Va infatti ricordata l’azione svolta da Roma nel mantenere un canale aperto con Mosca sin dai tempi dell’Unione Sovietica. Al legame con il PCI ed ai contratti di ENI e FIAT si affiancavano politiche volte a favorire la stabilità e la cooperazione politica. Tra queste iniziative rientra la firma dell’Atto Finale di Helsinki da parte dell’allora Primo ministro Aldo Moro in qualità di Presidente del Consiglio della Comunità Europea (Dichiarazione Moro) per lanciare la Conferenza sulla Sicurezza e sulla Cooperazione in Europa. Tale impegno a favore del dialogo è proseguito anche dopo la caduta del sistema sovietico, come dimostrato dal fondamentale contributo della mediazione italiana al vertice di Pratica di Mare del 2002 tra G.W. Bush e Putin con la relativa istituzione del Consiglio NATO-Russia.
Allo stesso tempo l’Italia non può rinunciare ai principali cardini della sua politica estera: legame transatlantico ed integrazione europea. Ecco, quindi, l’allineamento italiano alla reazione contro l’annessione Russa della Crimea e alla destabilizzazione dell’Ucraina nel 2014 attraverso la partecipazione al contingente atlantico stanziato nel Baltico e l’adesione alla politica sanzionatoria UE nonostante le ripercussioni sui legami commerciali.

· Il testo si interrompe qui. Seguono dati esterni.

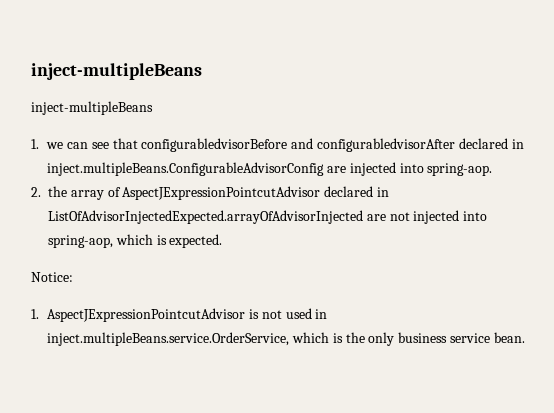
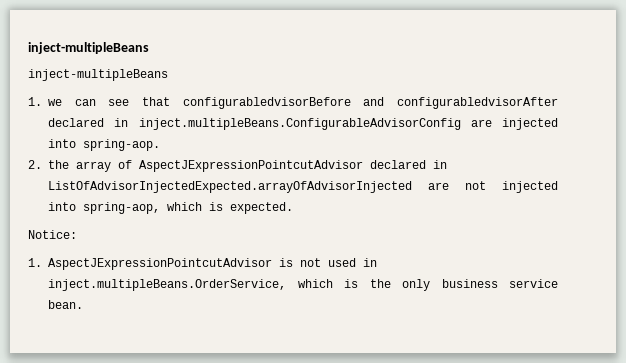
- 1. AspectJExpressionPointcutAdvisor is not used in inject.multipleBeans.service.OrderService, which is the only business service bean.
+ 1. AspectJExpressionPointcutAdvisor is not used in inject.multipleBeans.OrderService, which is the only business service bean.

D’altronde l’adesione al regime sanzionatorio si inscrive sempre in quella strategia di ricerca della stabilità europea, che se da un lato favorisce il dialogo dall’altro non può accettare che un’azione militare unilaterale diventi “mezzo di risoluzione delle controversie internazionali”, come sancito dall’ articolo 11 della Costituzione. L’ impossibilità di dare riconoscimento legale ad una situazione sorta dalla violazione del diritto internazionale (seguendo il principio Ex Injuria Jus Non Oritur) trascende la motivazione puramente etica e vuole evitare di passare il messaggio che per quieto vivere si è disposti ad accettare situazioni di fatto realizzate manu militari, con il conseguente rischio di incentivare una diffusa instabilità nel sistema internazionale.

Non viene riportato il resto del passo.